Task prompt
Within the lines below, find those that hold the string "indirect" and copy each one.

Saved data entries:

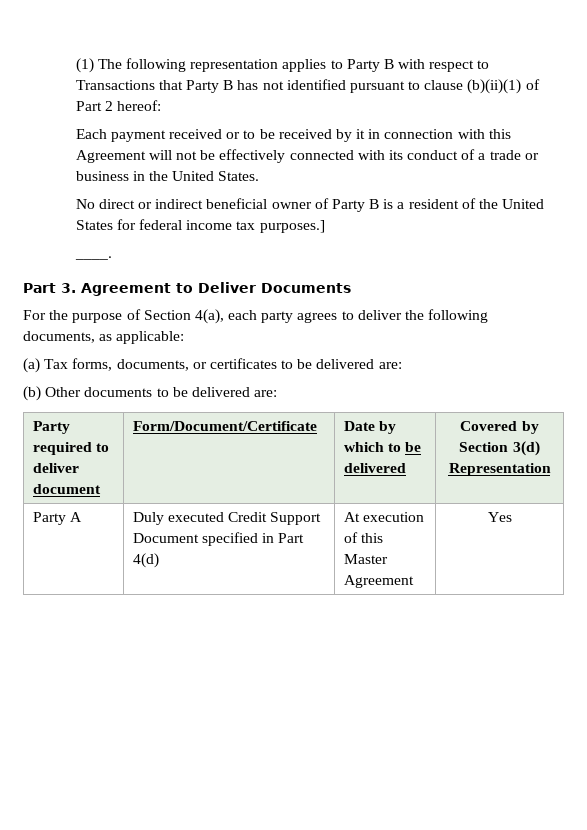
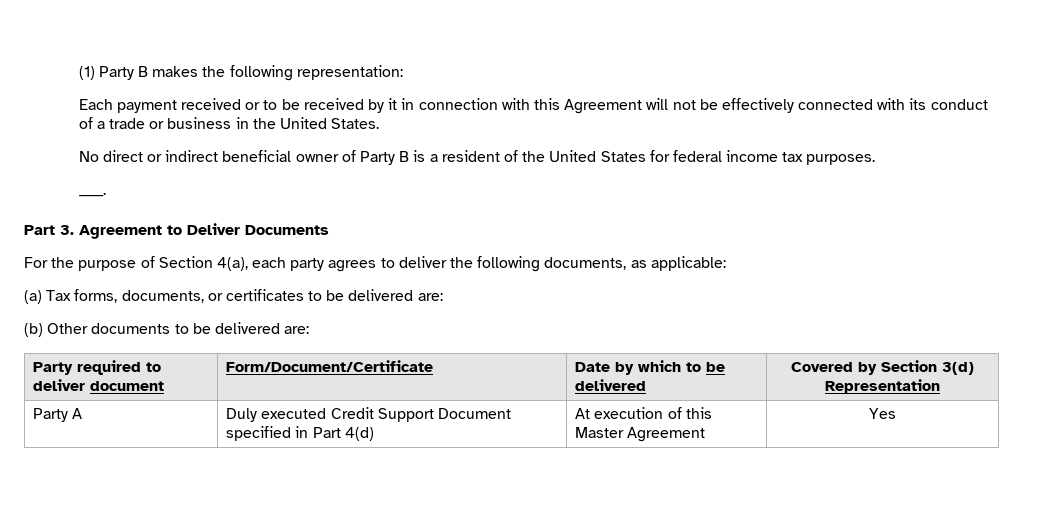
- (1) The following representation applies to Party B with respect to Transactions that Party B has not identified pursuant to clause (b)(ii)(1) of Part 2 hereof:
+ (1) Party B makes the following representation:
- No direct or indirect beneficial owner of Party B is a resident of the United States for federal income tax purposes.]
+ No direct or indirect beneficial owner of Party B is a resident of the United States for federal income tax purposes.

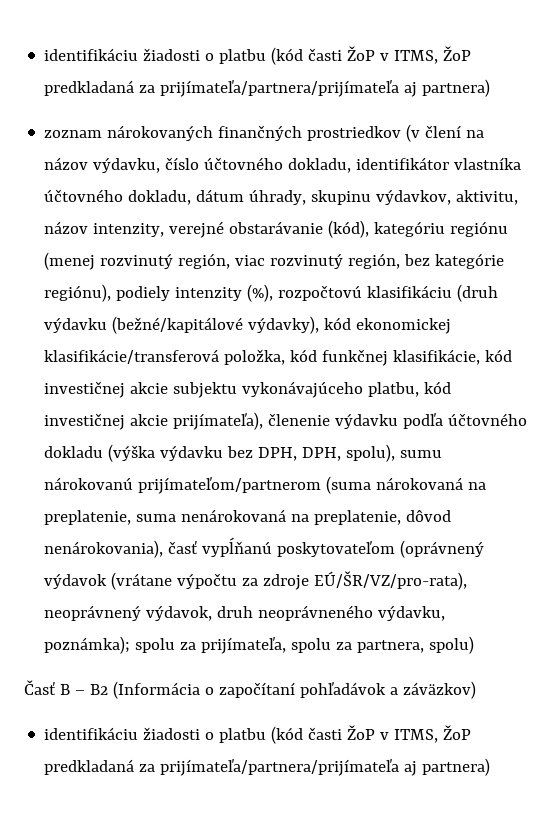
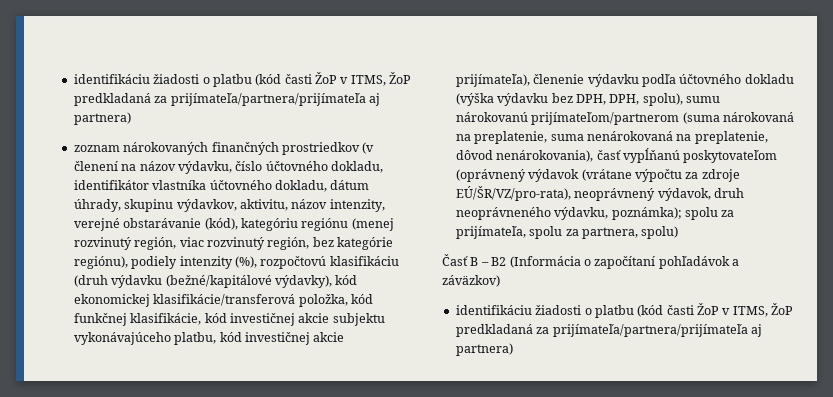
- zoznam nárokovaných finančných prostriedkov (v člení na názov výdavku, číslo účtovného dokladu, identifikátor vlastníka účtovného dokladu, dátum úhrady, skupinu výdavkov, aktivitu, názov intenzity, verejné obstarávanie (kód), kategóriu regiónu (menej rozvinutý región, viac rozvinutý región, bez kategórie regiónu), podiely intenzity (%), rozpočtovú klasifikáciu (druh výdavku (bežné/kapitálové výdavky), kód ekonomickej klasifikácie/transferová položka, kód funkčnej klasifikácie, kód investičnej akcie subjektu vykonávajúceho platbu, kód investičnej akcie prijímateľa), členenie výdavku podľa účtovného dokladu (výška výdavku bez DPH, DPH, spolu), sumu nárokovanú prijímateľom/partnerom (suma nárokovaná na preplatenie, suma nenárokovaná na preplatenie, dôvod nenárokovania), časť vypĺňanú poskytovateľom (oprávnený výdavok (vrátane výpočtu za zdroje EÚ/ŠR/VZ/pro-rata), neoprávnený výdavok, druh neoprávneného výdavku, poznámka);
+ zoznam nárokovaných finančných prostriedkov (v členení na názov výdavku, číslo účtovného dokladu, identifikátor vlastníka účtovného dokladu, dátum úhrady, skupinu výdavkov, aktivitu, názov intenzity, verejné obstarávanie (kód), kategóriu regiónu (menej rozvinutý región, viac rozvinutý región, bez kategórie regiónu), podiely intenzity (%), rozpočtovú klasifikáciu (druh výdavku (bežné/kapitálové výdavky), kód ekonomickej klasifikácie/transferová položka, kód funkčnej klasifikácie, kód investičnej akcie subjektu vykonávajúceho platbu, kód investičnej akcie prijímateľa), členenie výdavku podľa účtovného dokladu (výška výdavku bez DPH, DPH, spolu), sumu nárokovanú prijímateľom/partnerom (suma nárokovaná na preplatenie, suma nenárokovaná na preplatenie, dôvod nenárokovania), časť vypĺňanú poskytovateľom (oprávnený výdavok (vrátane výpočtu za zdroje EÚ/ŠR/VZ/pro-rata), neoprávnený výdavok, druh neoprávneného výdavku, poznámka);

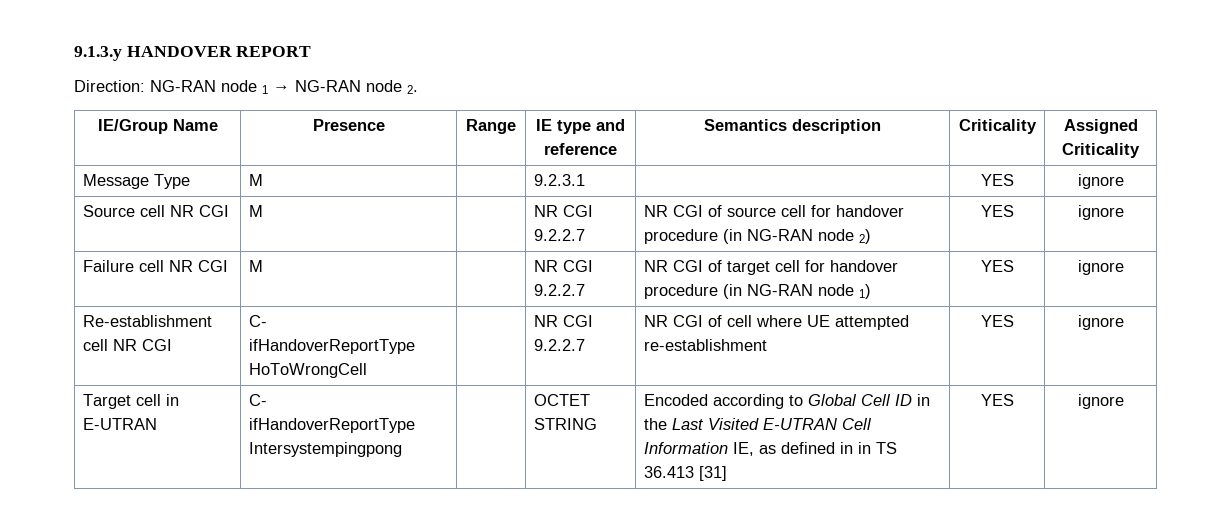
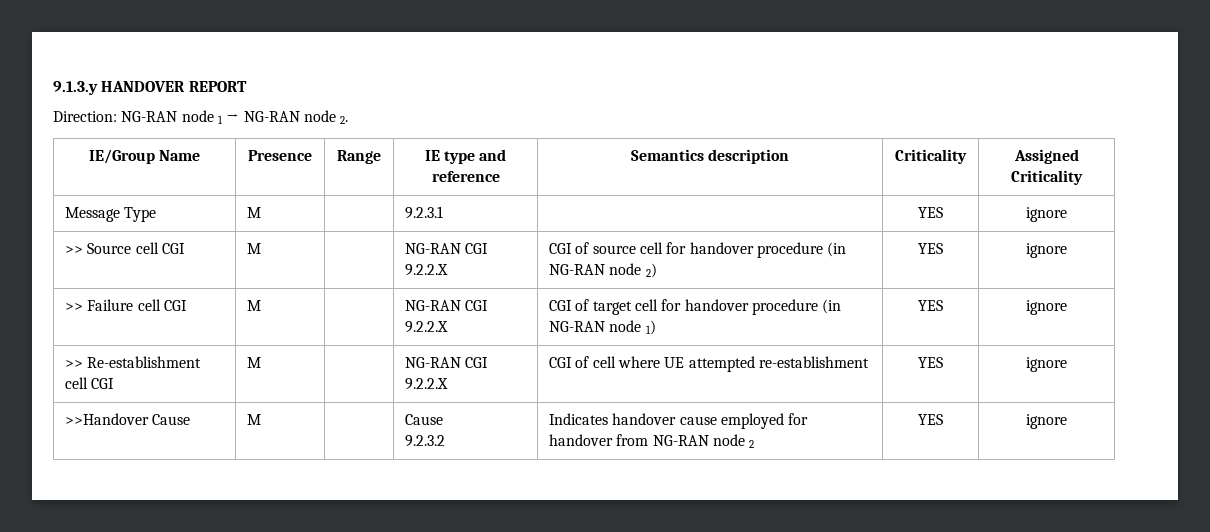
- Source cell NR CGI | M | | NR CGI 9.2.2.7 | NR CGI of source cell for handover procedure (in NG-RAN node 2) | YES | ignore
+ >> Source cell CGI | M | | NG-RAN CGI 9.2.2.X | CGI of source cell for handover procedure (in NG-RAN node 2) | YES | ignore
- Failure cell NR CGI | M | | NR CGI 9.2.2.7 | NR CGI of target cell for handover procedure (in NG-RAN node 1) | YES | ignore
+ >> Failure cell CGI | M | | NG-RAN CGI 9.2.2.X | CGI of target cell for handover procedure (in NG-RAN node 1) | YES | ignore
- Re-establishment cell NR CGI | C-
- ifHandoverReportType HoToWrongCell | | NR CGI 9.2.2.7 | NR CGI of cell where UE attempted re-establishment | YES | ignore
+ >> Re-establishment cell CGI | M | | NG-RAN CGI 9.2.2.X | CGI of cell where UE attempted re-establishment | YES | ignore
- Target cell in E-UTRAN | C-
- ifHandoverReportType Intersystempingpong | | OCTET STRING | Encoded according to Global Cell ID in the Last Visited E-UTRAN Cell Information IE, as defined in in TS 36.413 [31] | YES | ignore
+ >>Handover Cause | M | | Cause
+ 9.2.3.2 | Indicates handover cause employed for handover from NG-RAN node 2 | YES | ignore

Reply
- No direct or indirect beneficial owner of Party B is a resident of the United States for federal income tax purposes.]
+ No direct or indirect beneficial owner of Party B is a resident of the United States for federal income tax purposes.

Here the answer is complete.